L'illusion de la démocratisation
Le discours dominant est séduisant : l'IA démocratise la création visuelle. N'importe qui peut désormais générer une illustration en quelques secondes. Mais démocratiser l'accès à un outil ne démocratise pas la pensée derrière cet outil. Générer une image et concevoir une interface sont deux exercices radicalement différents.
Le design n'est pas une activité de production d'images. C'est une démarche de résolution de problèmes, ancrée dans des contraintes réelles, des utilisateurs réels, des systèmes réels. L'IA générative excelle dans le premier cas. Pour le second, les résultats restent décevants.
« L'IA peut produire dix mille variations d'un bouton. Elle ne peut pas vous dire lequel résout le problème de votre utilisateur. »
Ce que Figma AI change réellement
Les fonctionnalités IA intégrées dans Figma — auto-layout intelligent, suggestions de composants, génération de maquettes à partir de texte — accélèrent certaines phases de travail. La phase d'idéation, notamment, bénéficie d'une génération rapide de variantes à partir d'un brief.
Mais les designers expérimentés le confirment : le gain de temps sur la production est compensé par le temps passé à évaluer, corriger et justifier les propositions de l'IA. Elle déplace le travail plus qu'elle ne le supprime.

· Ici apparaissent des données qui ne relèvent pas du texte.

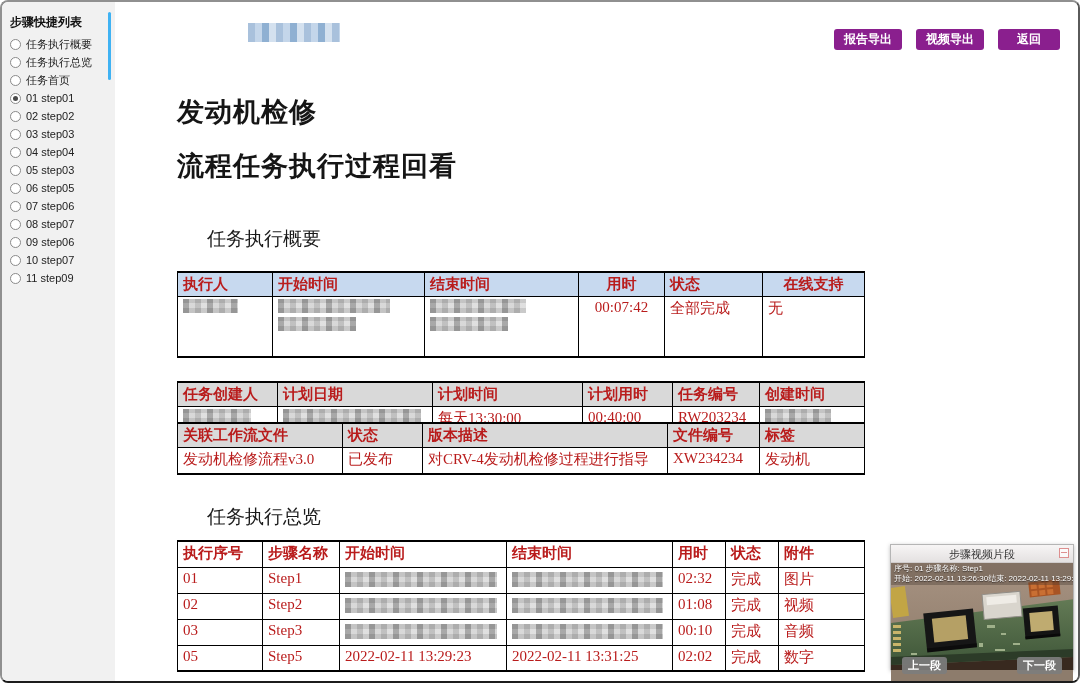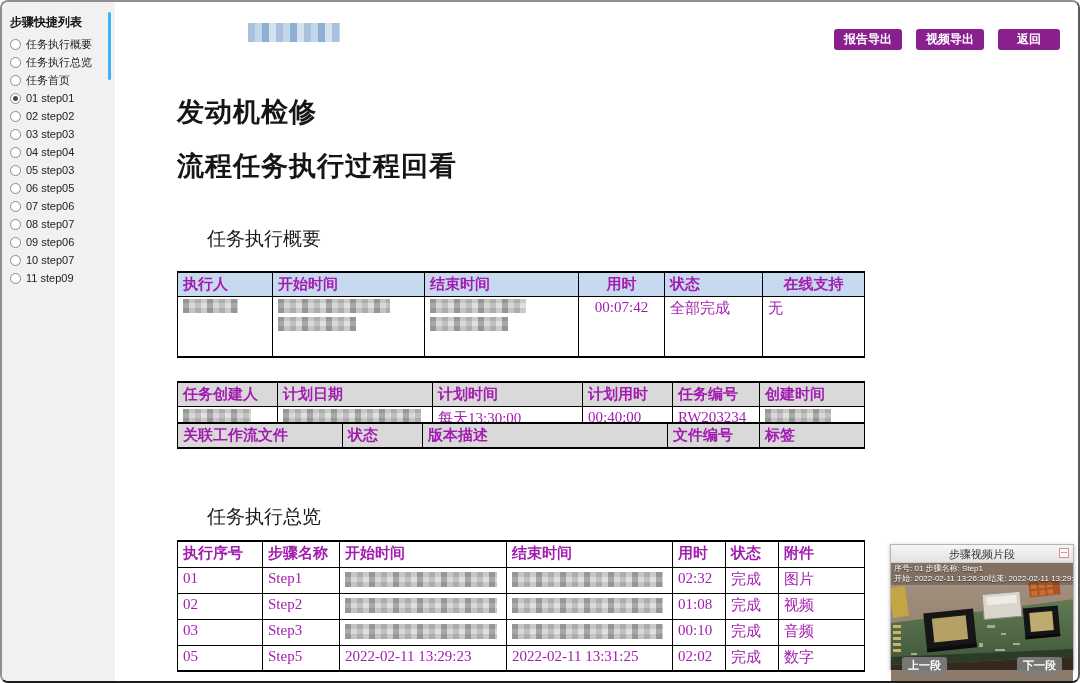"执行人" table.doc-tbl { color: #a21caf -> #b91c1c }
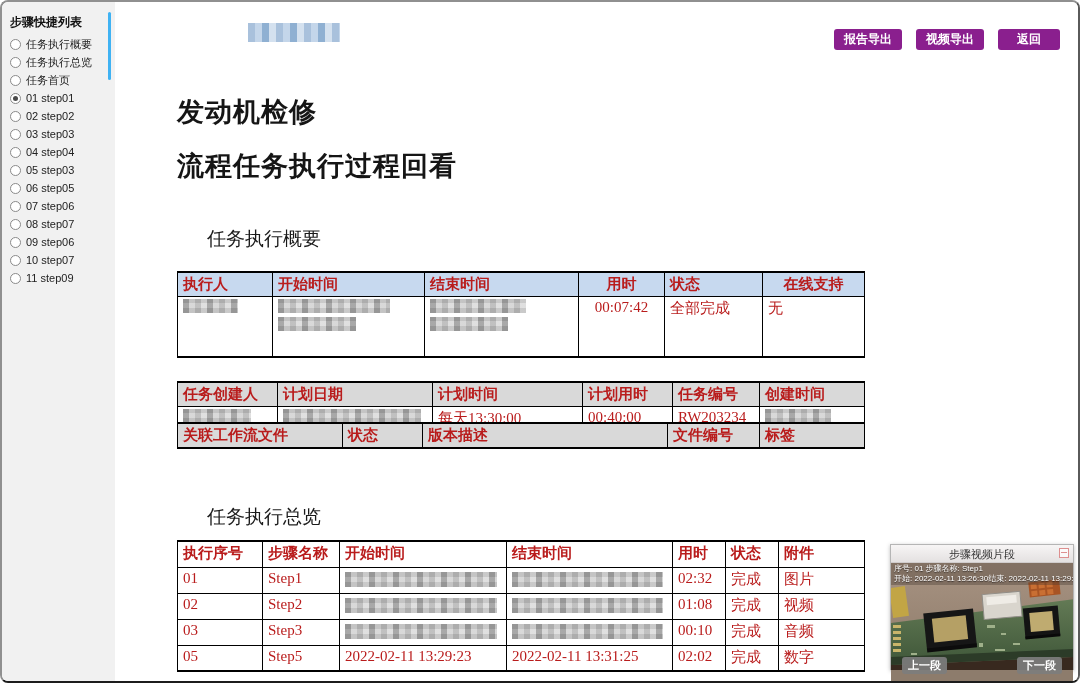"发动机检修流程v3.0" tr { html: none -> <tr> <td>发动机检修流程v3.0</td> <td>已发布</td> <td>对CRV-4发动机检修过程进行指导</td> <td>XW234234</td> <td>发动机</td> </tr> }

Le risque de convergence esthétique
Le vrai danger n'est pas le chômage des designers. C'est l'homogénéisation visuelle. Les modèles génératifs sont entraînés sur les données existantes — ils reproduisent et amplifient les tendances dominantes. Un monde où tout le monde utilise les mêmes outils génère des outputs de plus en plus similaires.
La bonne posture n'est ni la résistance totale ni l'adoption aveugle. Les designers qui prospèrent utilisent l'IA comme un outil parmi d'autres, en gardant une conscience claire de ce qu'elle ne peut pas faire : comprendre le contexte, défendre une décision en réunion, empathiser avec un utilisateur frustré.